Auf asphaltiertem Radweg, überwiegend sanft abwärts, nähern wir uns dem Ziel. Während meiner rasanten Schlussoffensive überhole ich drei weitere Läufer und „fliege“ geradezu an der Marathonmarkierung „Km 40“ vorbei. Meine Entfernungsanzeige untertreibt immer noch. Egal, die werden schon richtig gemessen haben. Blick zur Uhr: Noch 17 Minuten Zeit, um unter einer Stunde zu bleiben. Zeit verstreicht, Meter um Meter Strecke bleibt hinter mir zurück. Einerseits sonne ich mich im Gefühl dieses Tempo ohne Schwierigkeiten und Beschwerden halten zu können. Andererseits keimen Bedenken, als mein Forerunner 49 Kilometer anzeigt und vom Zielort noch weit und breit nichts zu sehen ist. Als wir in Allfeld ankommen steht fest, dass mit der Beschilderung etwas nicht stimmen kann. Zunächst schlagen wir zwei Haken, erst rechts, dann links, überqueren dabei den Bach, rennen schließlich ein Stück in Sichtweite daran entlang. Hübscher Ort, hie und da ein Fachwerkhaus. Gehetzter Blick zur Anzeige: 50 Kilometer vorbei und ich quere gerade erst die Hauptstraße. Hektischer Blick zur Uhr: Das wird eng! Mein vermeintliches Zeitpolster schmilzt wie Butter in der heißen Pfanne. Ich renne, was die Beine hergeben. Noch ein letztes Mal bergan, schließlich mitten durch den Parkplatz und endlich mit Roxi zusammen ins Ziel. Bei 4:59:42 h bleibt das Zählwerk für uns stehen und damit erringe ich auch den gewünschten Sieg gegen die Uhr.

Wir sind die Stars im Zielbereich. Weniger ich, Roxi dafür mehr. Der Cheforganisator höchst persönlich überreicht mir die Siegerschärpe und schießt ein paar Fotos von uns (eine Aufmerksamkeit, die er übrigens auch vielen anderen Finishern angedeihen lässt). Wieder überkommt mich das im Laufzirkus seltene Gefühl als Läufer (= Mensch) und nicht überwiegend als Startnummer betrachtet zu werden. Fairerweise muss man natürlich einräumen, dass es anders meist gar nicht geht und auch anderenorts Fürsorge ernst genommen wird. Zuwendung in diesem Umfang ist jedoch nur möglich, wenn man sich mit einer kleinen Teilnehmerzahl bescheidet, wenn folglich das Feld klein und die Zahl der Helfer groß ist.
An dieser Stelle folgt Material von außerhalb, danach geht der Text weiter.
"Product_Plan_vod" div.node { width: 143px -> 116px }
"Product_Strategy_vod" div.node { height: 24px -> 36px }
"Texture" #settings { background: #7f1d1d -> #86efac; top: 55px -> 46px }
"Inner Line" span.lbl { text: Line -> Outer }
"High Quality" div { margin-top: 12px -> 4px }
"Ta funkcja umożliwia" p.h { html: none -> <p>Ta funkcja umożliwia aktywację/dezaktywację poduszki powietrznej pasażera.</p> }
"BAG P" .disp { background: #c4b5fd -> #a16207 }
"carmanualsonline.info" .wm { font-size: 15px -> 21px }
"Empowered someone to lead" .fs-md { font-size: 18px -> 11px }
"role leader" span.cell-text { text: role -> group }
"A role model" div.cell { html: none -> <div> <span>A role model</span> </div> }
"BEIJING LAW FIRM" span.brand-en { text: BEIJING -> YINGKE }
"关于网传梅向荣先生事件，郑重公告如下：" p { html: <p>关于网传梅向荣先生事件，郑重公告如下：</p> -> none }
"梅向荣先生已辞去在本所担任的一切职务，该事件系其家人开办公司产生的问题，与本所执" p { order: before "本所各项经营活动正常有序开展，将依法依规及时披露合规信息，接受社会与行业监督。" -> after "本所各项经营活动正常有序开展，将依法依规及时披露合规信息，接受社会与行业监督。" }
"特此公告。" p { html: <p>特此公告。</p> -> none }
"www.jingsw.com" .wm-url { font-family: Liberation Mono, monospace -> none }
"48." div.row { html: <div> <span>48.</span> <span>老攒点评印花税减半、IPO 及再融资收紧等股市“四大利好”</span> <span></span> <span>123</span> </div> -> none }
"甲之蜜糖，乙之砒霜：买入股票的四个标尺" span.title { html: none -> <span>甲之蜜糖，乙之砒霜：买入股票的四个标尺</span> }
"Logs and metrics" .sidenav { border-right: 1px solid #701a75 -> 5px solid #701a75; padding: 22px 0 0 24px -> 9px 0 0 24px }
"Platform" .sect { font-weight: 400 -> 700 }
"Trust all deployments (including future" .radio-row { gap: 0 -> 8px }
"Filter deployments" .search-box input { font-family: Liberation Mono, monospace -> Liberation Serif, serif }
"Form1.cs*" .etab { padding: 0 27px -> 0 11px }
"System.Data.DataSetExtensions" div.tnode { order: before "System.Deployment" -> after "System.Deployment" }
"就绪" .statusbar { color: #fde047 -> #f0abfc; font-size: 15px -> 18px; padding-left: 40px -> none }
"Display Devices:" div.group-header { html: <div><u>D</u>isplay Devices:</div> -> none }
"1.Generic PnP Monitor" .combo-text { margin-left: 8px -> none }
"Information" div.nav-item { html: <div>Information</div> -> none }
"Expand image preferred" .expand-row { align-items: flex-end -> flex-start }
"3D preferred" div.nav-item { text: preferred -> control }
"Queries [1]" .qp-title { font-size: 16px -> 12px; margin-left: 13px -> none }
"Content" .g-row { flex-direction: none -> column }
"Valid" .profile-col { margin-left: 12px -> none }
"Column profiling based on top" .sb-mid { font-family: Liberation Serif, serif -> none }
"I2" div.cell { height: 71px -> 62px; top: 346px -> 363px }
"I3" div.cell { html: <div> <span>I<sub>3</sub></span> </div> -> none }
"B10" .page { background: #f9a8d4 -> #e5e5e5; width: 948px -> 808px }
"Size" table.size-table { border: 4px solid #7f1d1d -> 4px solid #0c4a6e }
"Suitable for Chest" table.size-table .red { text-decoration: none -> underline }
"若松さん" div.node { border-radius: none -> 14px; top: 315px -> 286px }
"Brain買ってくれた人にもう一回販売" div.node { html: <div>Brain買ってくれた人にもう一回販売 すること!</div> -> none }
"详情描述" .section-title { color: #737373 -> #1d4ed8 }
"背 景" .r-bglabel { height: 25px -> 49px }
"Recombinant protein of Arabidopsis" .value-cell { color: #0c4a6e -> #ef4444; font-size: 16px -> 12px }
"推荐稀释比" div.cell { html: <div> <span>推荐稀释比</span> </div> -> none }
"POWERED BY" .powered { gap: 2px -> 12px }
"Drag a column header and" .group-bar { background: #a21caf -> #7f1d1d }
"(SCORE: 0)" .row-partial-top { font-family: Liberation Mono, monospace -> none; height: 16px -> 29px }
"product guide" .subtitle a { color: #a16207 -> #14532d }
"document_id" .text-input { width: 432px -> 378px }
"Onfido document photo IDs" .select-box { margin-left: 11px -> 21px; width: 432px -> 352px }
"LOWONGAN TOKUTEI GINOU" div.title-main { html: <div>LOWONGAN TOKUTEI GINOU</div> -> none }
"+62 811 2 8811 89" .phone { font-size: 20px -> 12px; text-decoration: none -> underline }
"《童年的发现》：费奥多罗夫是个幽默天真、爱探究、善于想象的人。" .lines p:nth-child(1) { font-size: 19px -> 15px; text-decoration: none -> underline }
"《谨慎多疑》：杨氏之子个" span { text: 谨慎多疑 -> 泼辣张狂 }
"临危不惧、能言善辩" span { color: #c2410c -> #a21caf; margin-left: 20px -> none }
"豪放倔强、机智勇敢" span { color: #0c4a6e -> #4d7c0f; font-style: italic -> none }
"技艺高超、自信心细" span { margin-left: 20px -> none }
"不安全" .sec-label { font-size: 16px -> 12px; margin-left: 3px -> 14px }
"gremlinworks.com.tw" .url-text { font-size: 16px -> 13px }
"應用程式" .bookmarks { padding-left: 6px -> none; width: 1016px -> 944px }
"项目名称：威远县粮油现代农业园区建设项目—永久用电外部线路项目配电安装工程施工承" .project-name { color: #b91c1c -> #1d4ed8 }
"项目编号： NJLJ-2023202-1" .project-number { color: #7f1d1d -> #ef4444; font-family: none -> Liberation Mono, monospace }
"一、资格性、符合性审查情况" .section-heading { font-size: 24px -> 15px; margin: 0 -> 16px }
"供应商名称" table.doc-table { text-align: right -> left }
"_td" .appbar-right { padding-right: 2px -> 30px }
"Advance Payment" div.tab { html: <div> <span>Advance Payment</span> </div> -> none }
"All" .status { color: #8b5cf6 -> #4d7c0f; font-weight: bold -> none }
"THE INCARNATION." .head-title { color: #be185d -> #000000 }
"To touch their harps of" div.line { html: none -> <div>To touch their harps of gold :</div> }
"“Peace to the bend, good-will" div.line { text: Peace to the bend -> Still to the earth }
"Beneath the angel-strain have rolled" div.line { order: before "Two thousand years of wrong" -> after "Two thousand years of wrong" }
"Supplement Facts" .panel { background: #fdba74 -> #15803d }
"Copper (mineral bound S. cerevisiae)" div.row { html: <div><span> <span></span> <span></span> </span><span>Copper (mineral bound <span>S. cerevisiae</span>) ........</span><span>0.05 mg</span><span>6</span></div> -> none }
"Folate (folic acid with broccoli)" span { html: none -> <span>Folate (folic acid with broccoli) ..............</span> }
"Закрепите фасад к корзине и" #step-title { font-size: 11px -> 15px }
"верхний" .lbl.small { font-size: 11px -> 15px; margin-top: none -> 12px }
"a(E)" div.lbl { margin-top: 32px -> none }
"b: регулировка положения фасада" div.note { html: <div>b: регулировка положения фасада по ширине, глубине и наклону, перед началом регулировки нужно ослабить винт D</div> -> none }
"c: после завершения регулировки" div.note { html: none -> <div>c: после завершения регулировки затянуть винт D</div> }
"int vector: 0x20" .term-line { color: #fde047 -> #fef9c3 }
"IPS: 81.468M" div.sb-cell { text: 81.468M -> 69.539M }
Fazit zum Schefflenzer Ultra

Das gesamte OrgTeam bringt sich mit Hingabe und Liebe zum Detail in eine tolle Veranstaltung ein! Das gilt für alle, vom Chef an der Spitze, über die Helfer an den Verpflegungspunkten, der Startnummernausgabe oder dem Urkundendruck, bis zum Personal am Ausschank und dem Kaffee-mit-Kuchen-Büffet. Überall freundliche Zuwendung, Unterstützung und Interesse am Wohl der Läufer.

Die Strecke lockt mit ständig wechselnden Panoramen und Ansichten, eine Freude für jeden Landschaftsläufer. Ich wünsche den Schefflenzern viel mehr Teilnehmer, wenigstens aber jene zweihundert, auf die sie sich selbst beschränken.